The final play on this tastefully presented 4-course menu takes its title from a nursery rhyme called "I had a little nut tree" ("The King of Spain's daughter came to visit me,/And all for the sake/ Of my little nut tree") to explore a young woman's vision of a romantic life to retain a sense of autonomy even as she is forced to choose between a slave-like factory job or a loveless marriage.

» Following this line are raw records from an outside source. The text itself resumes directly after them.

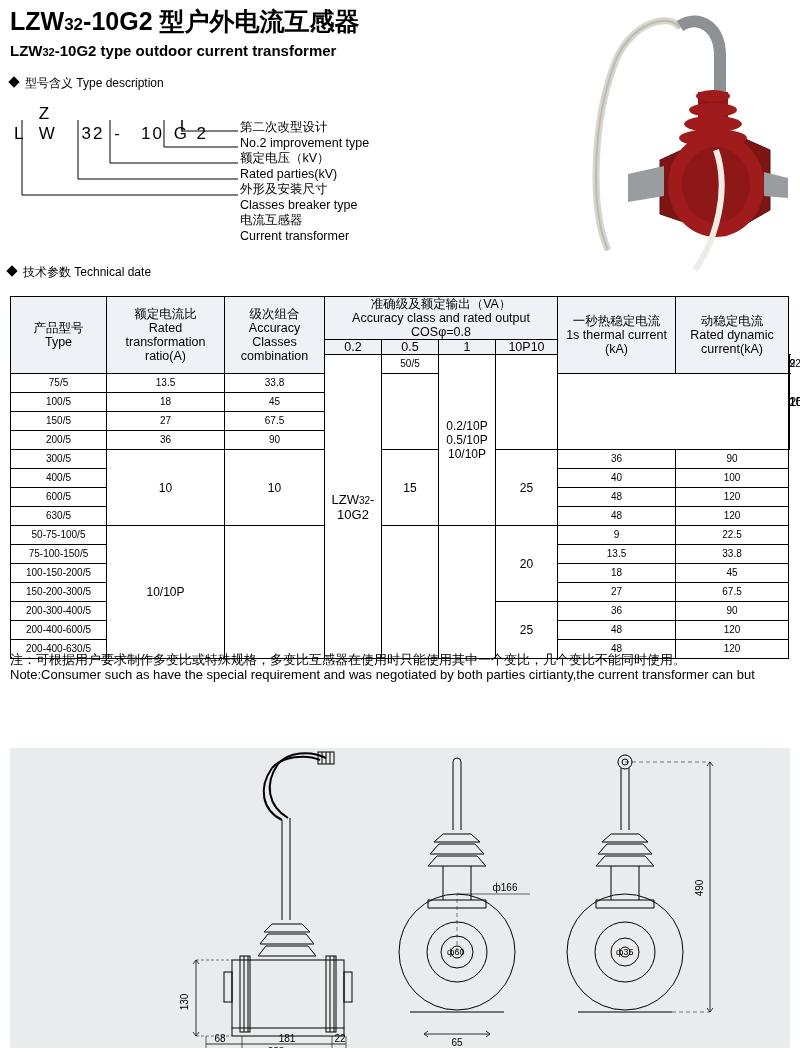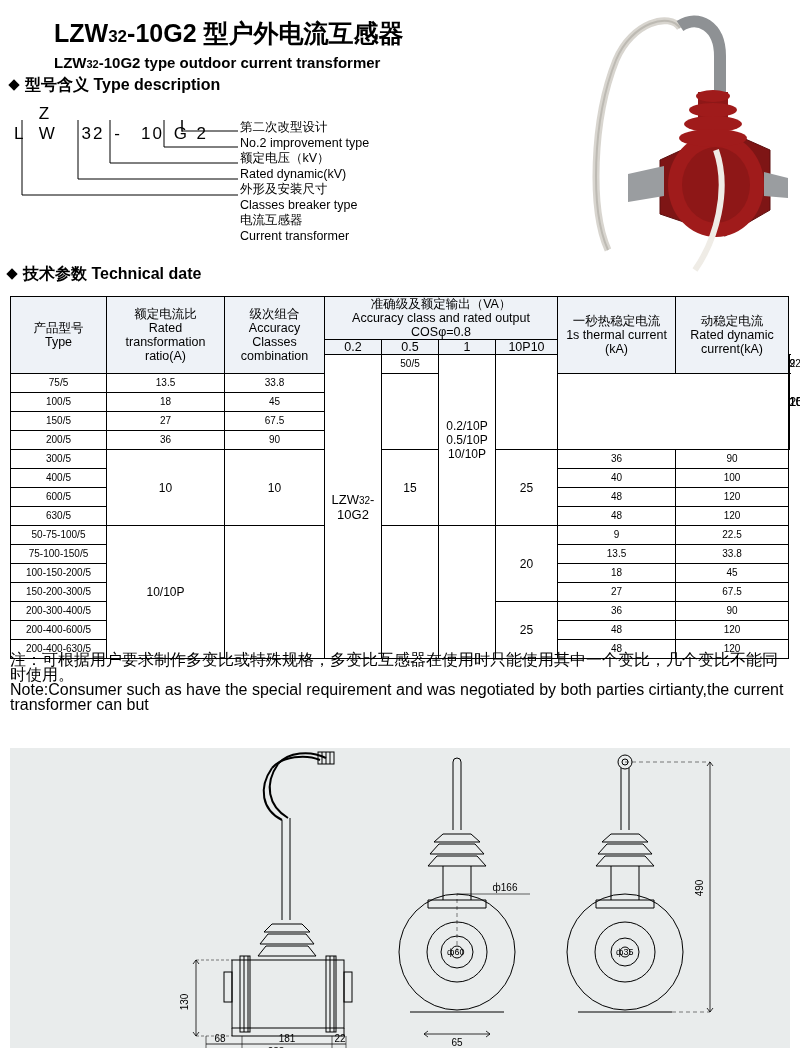--- a/index.html
+++ b/index.html
@@ -14,7 +14,7 @@
   .page{position:relative;width:800px;height:1058px;}
 
   
-  .title-block{position:absolute;left:10px;top:18px;margin-left:44px;}
+  .title-block{position:absolute;left:10px;top:6px;}
   .title-cn{font-size:25px;font-weight:bold;letter-spacing:0px;line-height:30px;}
   .title-cn .sub{font-size:17px;vertical-align:baseline;}
   .title-en{font-size:15px;font-weight:bold;line-height:20px;margin-top:1px;}

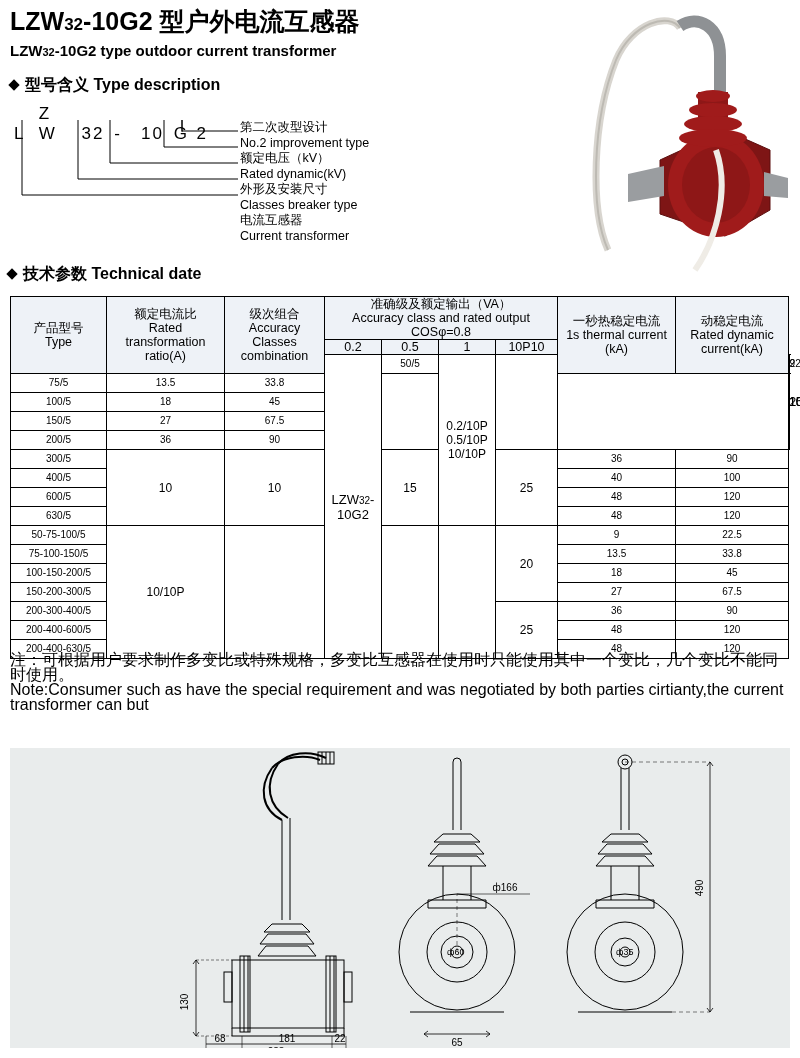--- a/index.html
+++ b/index.html
@@ -21,7 +21,7 @@
   .title-en .sub{font-size:11px;}
 
   
-  .sec{position:absolute;font-size:16px;font-weight:bold;}
+  .sec{position:absolute;font-size:12px;font-weight:normal;}
   .sec .dia{display:inline-block;transform:rotate(45deg);width:8px;height:8px;background:#000;margin-right:7px;position:relative;top:-1px;}
 
   

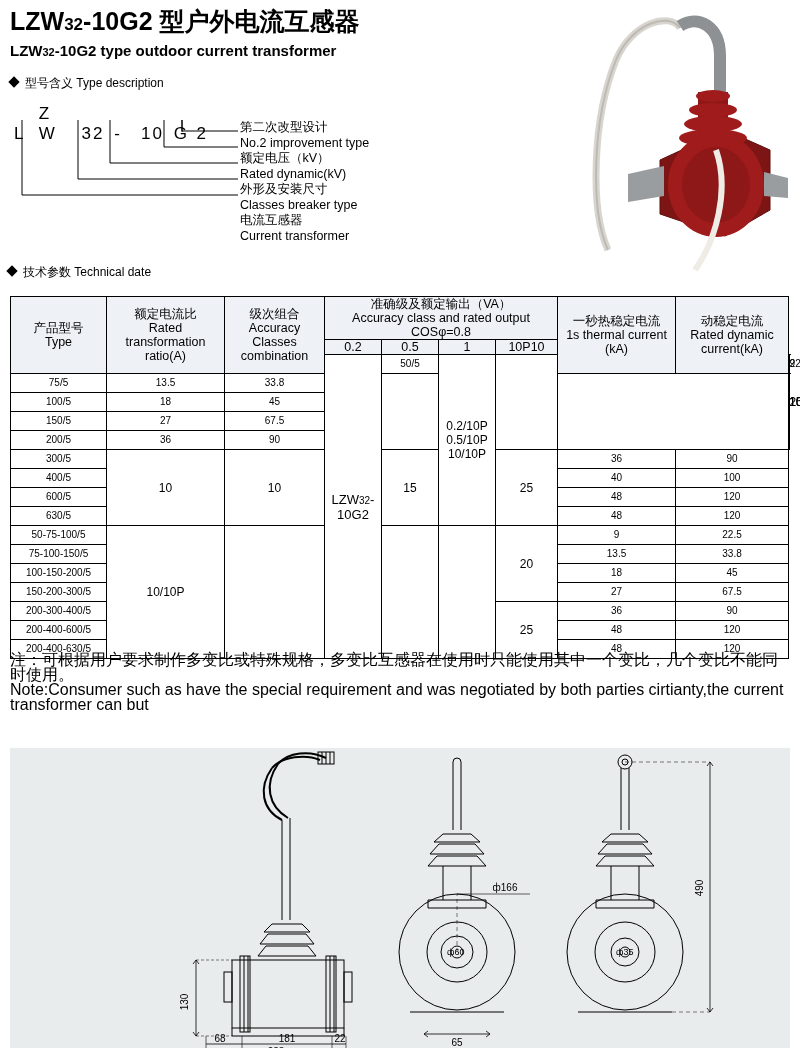--- a/index.html
+++ b/index.html
@@ -117,7 +117,7 @@
     <div>第二次改型设计</div>
     <div>No.2 improvement type</div>
     <div>额定电压（kV）</div>
-    <div>Rated dynamic(kV)</div>
+    <div>Rated parties(kV)</div>
     <div>外形及安装尺寸</div>
     <div>Classes breaker type</div>
     <div>电流互感器</div>

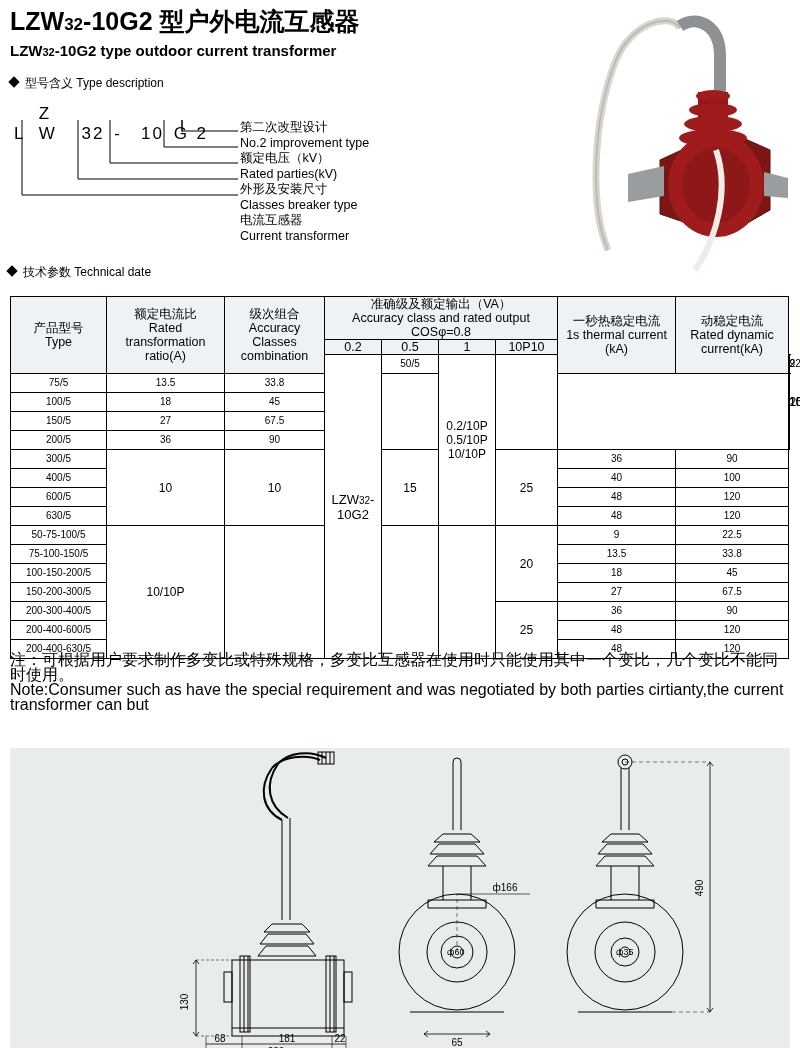--- a/index.html
+++ b/index.html
@@ -41,7 +41,7 @@
   .typecol{font-size:13px;}
 
   
-  .note{position:absolute;left:10px;top:652px;width:780px;font-size:16px;line-height:15px;}
+  .note{position:absolute;left:10px;top:652px;width:780px;font-size:13px;line-height:15px;}
   .note .ln2{margin-left:0;}
   .note .ln3{margin-left:38px;}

The casting of the man forcing these tough choices on the free-spirited Annie Kinsella (Sarah Nicole Deaver in her most moving role) nicely bookends the evening. Aiden Redmond, the postman who made marriage more a possibility of joy in the first play, is now Peter Kinsella, Annie's abusive and dictatorial father. He also get to handle the pause between acts scenery changes. He does so by reciting a poem with a stanza referencing the title and indicating that once romantic once beat beneath this man's grim exterior.

Both Peter and Annie's unwanted suitor Jim Harris (the same A J Shively who Belle of In the Cellar of My Friend desperately wanted to marry) are now laborers. The setting is a dreary patch of land where the men work — a sign at the side announcing that the road is closed is a potent visual metaphor for a town where lives are as restricted as access to that road. Still, different as this setting is from the previous ones, it too looks out on a blossoming, greener and brighter world.

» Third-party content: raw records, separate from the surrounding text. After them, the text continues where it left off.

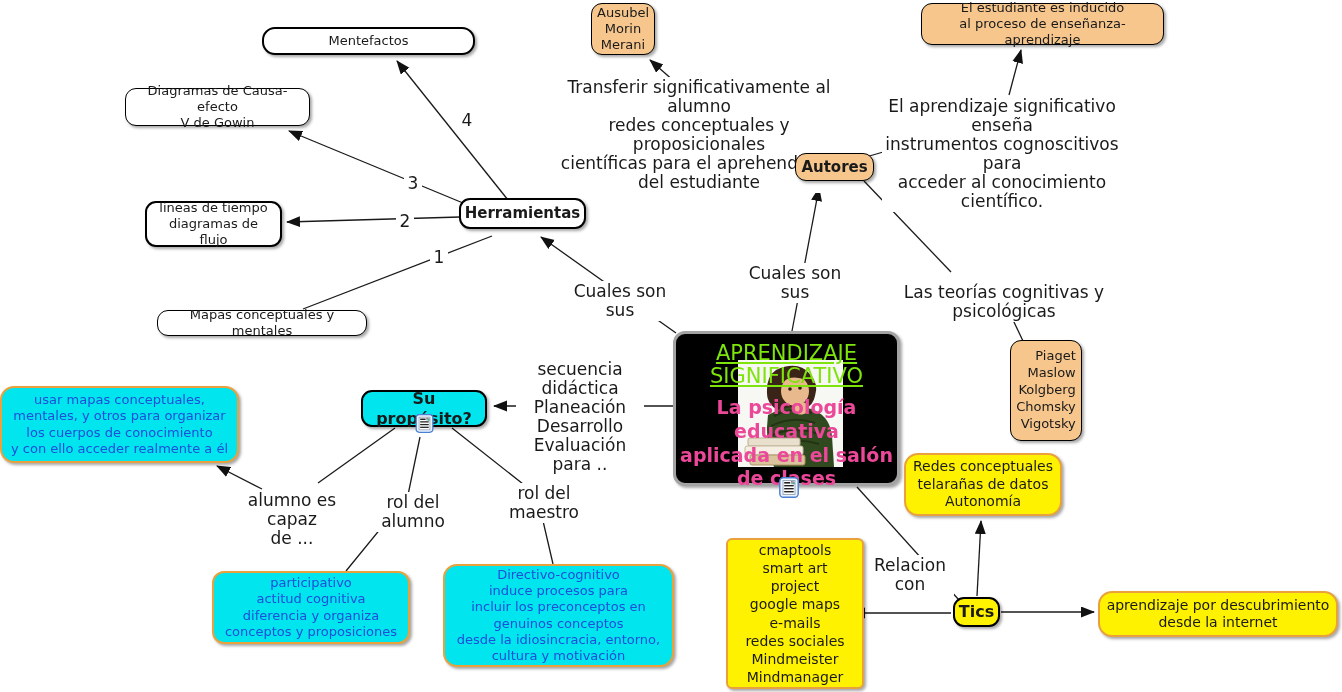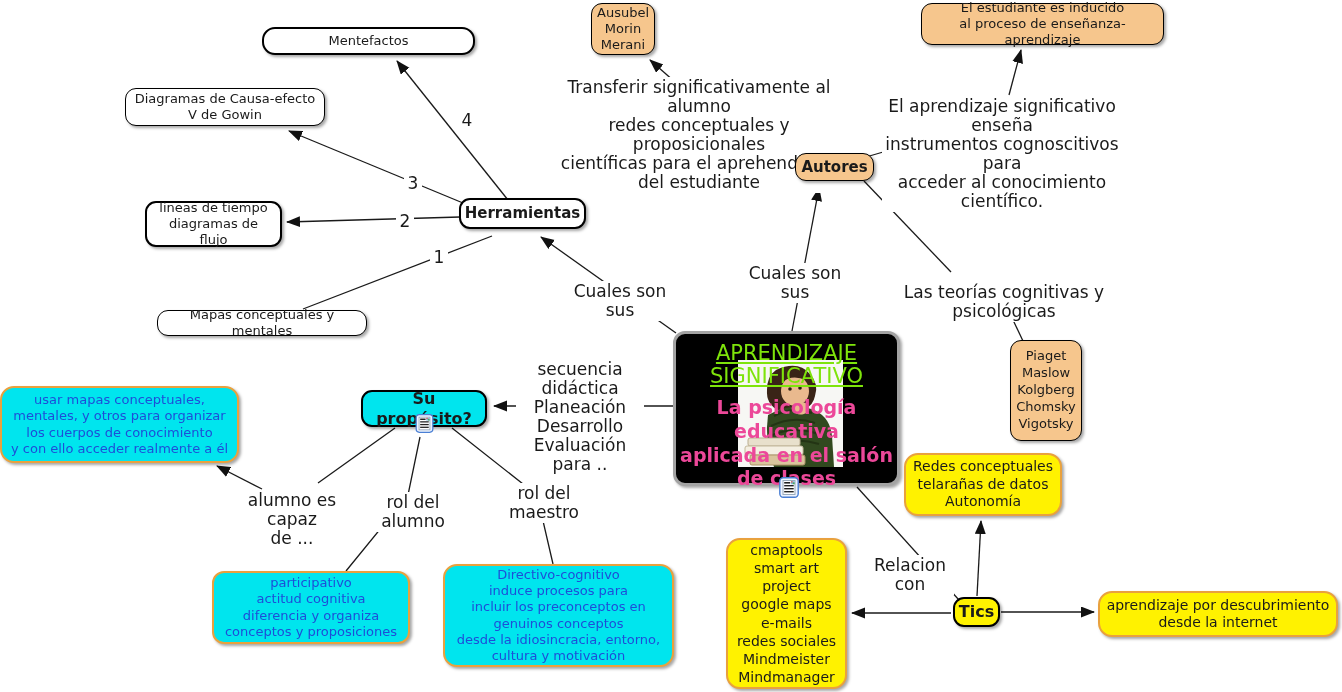--- a/index.html
+++ b/index.html
@@ -118,7 +118,7 @@
   <div class="label num" style="left:458px;top:110px;">4</div>
 
   <div class="node thick" style="left:262px;top:27px;width:213px;height:28px;border-radius:13px;">Mentefactos</div>
-  <div class="node" style="left:125px;top:88px;width:200px;height:38px;">Diagramas de Causa-efecto
+  <div class="node" style="left:125px;top:88px;width:185px;height:38px;">Diagramas de Causa-efecto
 V de Gowin</div>
   <div class="node thick" style="left:145px;top:201px;width:137px;height:46px;">lineas de tiempo
 diagramas de flujo</div>

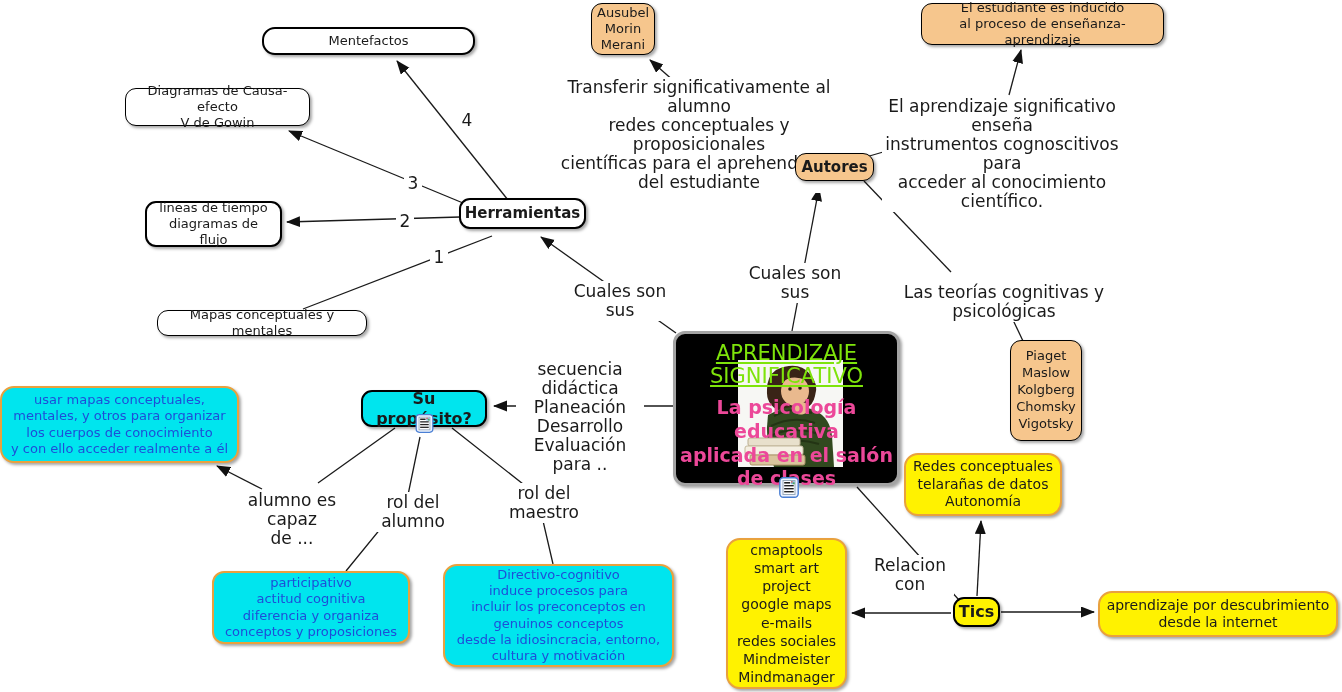--- a/index.html
+++ b/index.html
@@ -131,7 +131,7 @@
   <div class="node peach" style="left:913px;top:3px;width:243px;height:42px;">El estudiante es inducido
 al proceso de enseñanza-aprendizaje</div>
   <div class="node peach bold" style="left:787px;top:153px;width:79px;height:28px;font-size:15px;">Autores</div>
-  <div class="node peach" style="left:1002px;top:340px;width:72px;height:101px;line-height:1.3;">Piaget
+  <div class="node peach" style="left:1002px;top:340px;width:72px;height:101px;line-height:1.3;text-align:right;">Piaget
 Maslow
 Kolgberg
 Chomsky

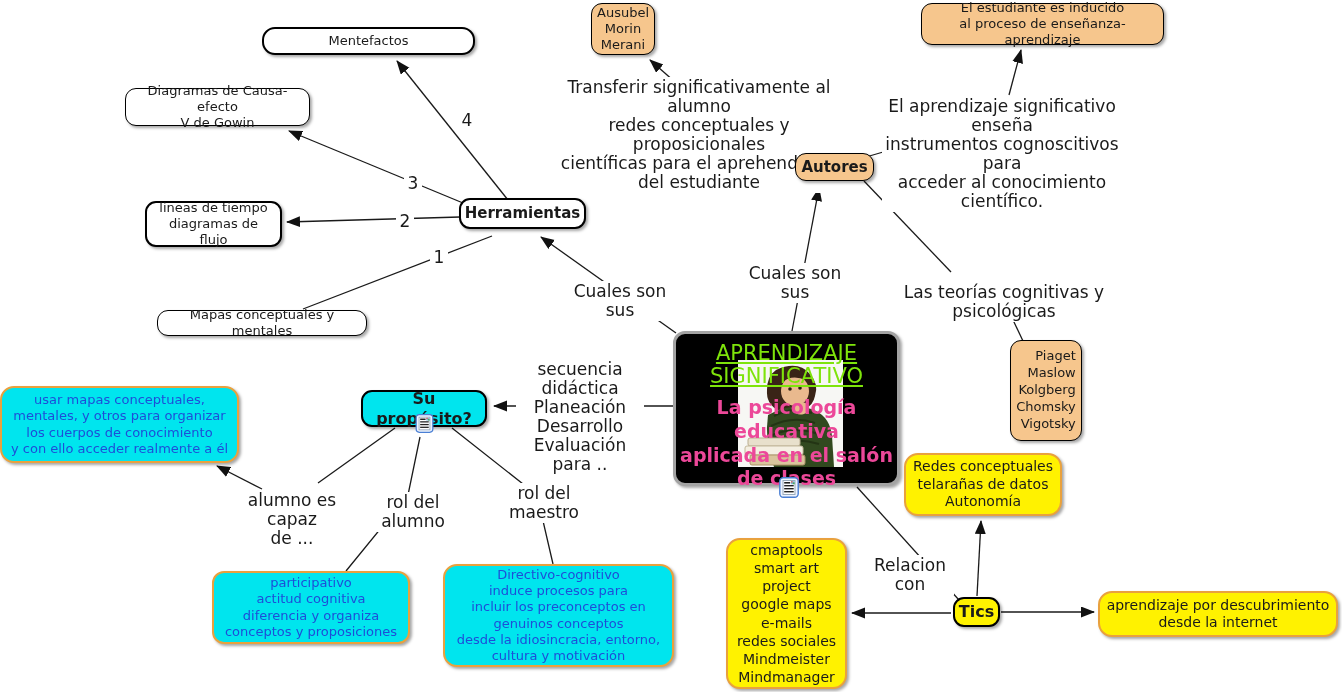--- a/index.html
+++ b/index.html
@@ -206,7 +206,7 @@
   <div class="node yellow orange-border" style="left:904px;top:453px;width:158px;height:63px;font-size:14px;border-radius:14px;">Redes conceptuales
 telarañas de datos
 Autonomía</div>
-  <div class="node yellow orange-border" style="left:726px;top:538px;width:121px;height:151px;font-size:14px;line-height:1.3;border-radius:14px;">cmaptools
+  <div class="node yellow orange-border" style="left:726px;top:538px;width:138px;height:151px;font-size:14px;line-height:1.3;border-radius:6px;">cmaptools
 smart art
 project
 google maps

In another bit of turn-around casting, Cynthia Mace is Mrs. Mann, the kind of woman who's too entrenched in the existing social system to support the struggle for female independence of women like Annie. To her Annie's seeing a wedding taking place in the town as a wonderful romantic beginning is just a marker to occasionally remember and make the thirty unfulfilling years to follow more bearable.

Fortunately, Teresa Deevy managed to move beyond that restrictive wall and create a fine body of work despite the limitations of the era she lived in and her physical disability.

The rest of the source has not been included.